* [EXERCISE DESCRIPTION]:
In the records below, find the line that contains "[443,417,669,463] 47% wins" and the line that contains "[443,467,779,513] 382 usual". Set down exactly those lines and every line between them, and nothing more.

(Beginning of RECORDS FOR THE TASK)

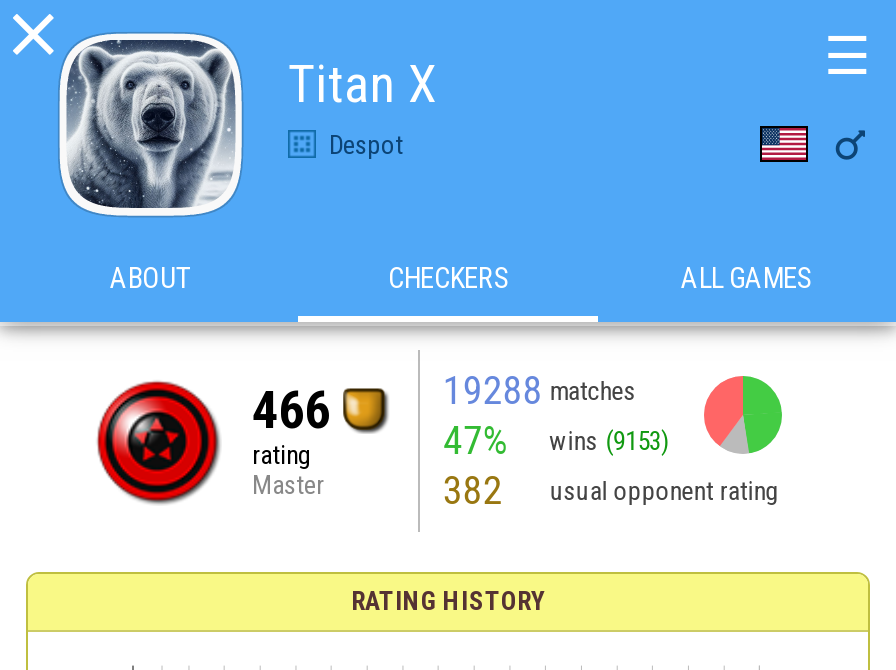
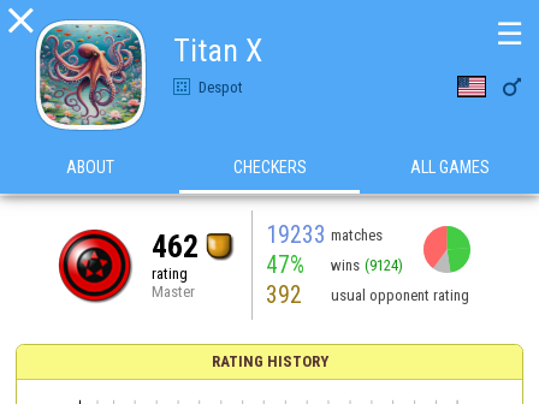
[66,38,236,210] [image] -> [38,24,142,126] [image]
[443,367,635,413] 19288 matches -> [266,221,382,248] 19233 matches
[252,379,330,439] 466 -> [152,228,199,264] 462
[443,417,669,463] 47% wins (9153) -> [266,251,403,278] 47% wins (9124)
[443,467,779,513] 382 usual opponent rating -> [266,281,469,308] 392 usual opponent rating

(End of RECORDS FOR THE TASK)
(Beginning of RECORDS FOR THE TASK)

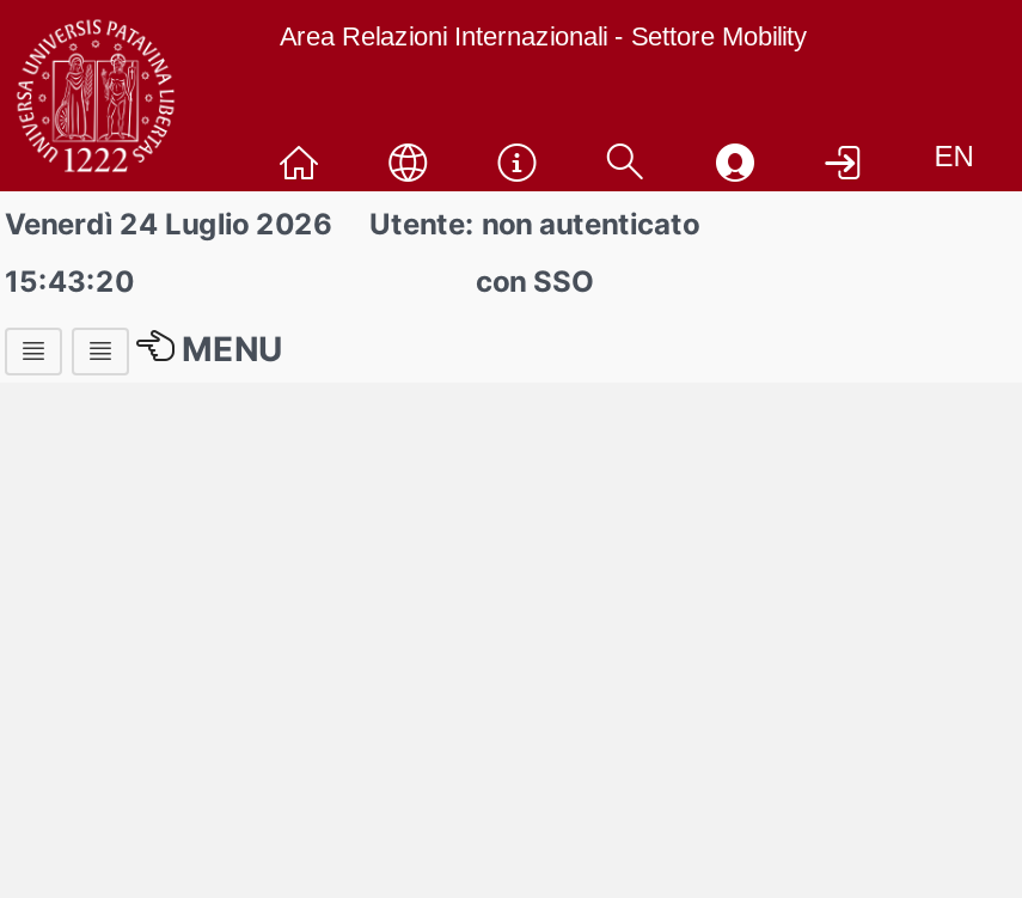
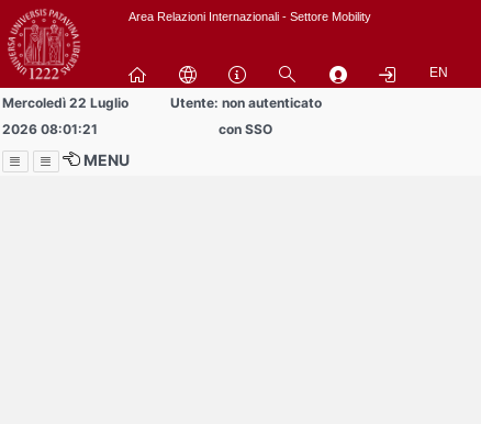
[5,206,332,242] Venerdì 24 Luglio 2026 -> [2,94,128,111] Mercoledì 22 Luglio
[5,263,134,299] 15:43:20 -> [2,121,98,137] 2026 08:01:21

(End of RECORDS FOR THE TASK)
(Beginning of RECORDS FOR THE TASK)

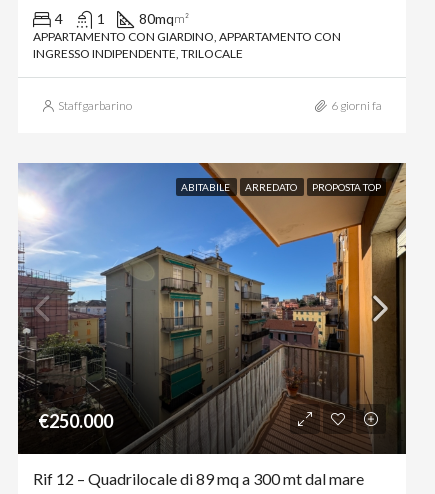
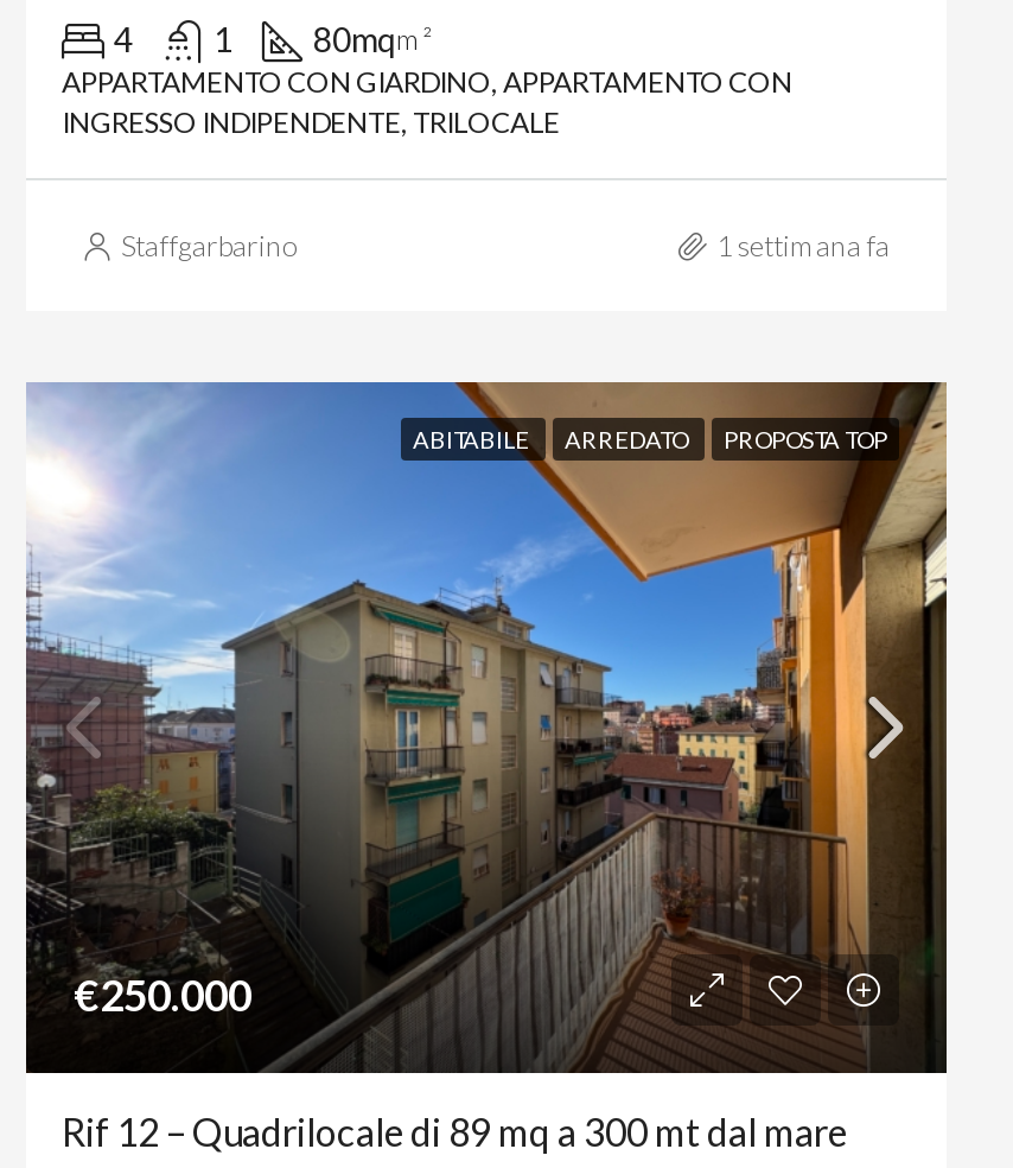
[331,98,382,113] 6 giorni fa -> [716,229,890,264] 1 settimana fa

(End of RECORDS FOR THE TASK)

* [REPLY]:
[443,417,669,463] 47% wins (9153) -> [266,251,403,278] 47% wins (9124)
[443,467,779,513] 382 usual opponent rating -> [266,281,469,308] 392 usual opponent rating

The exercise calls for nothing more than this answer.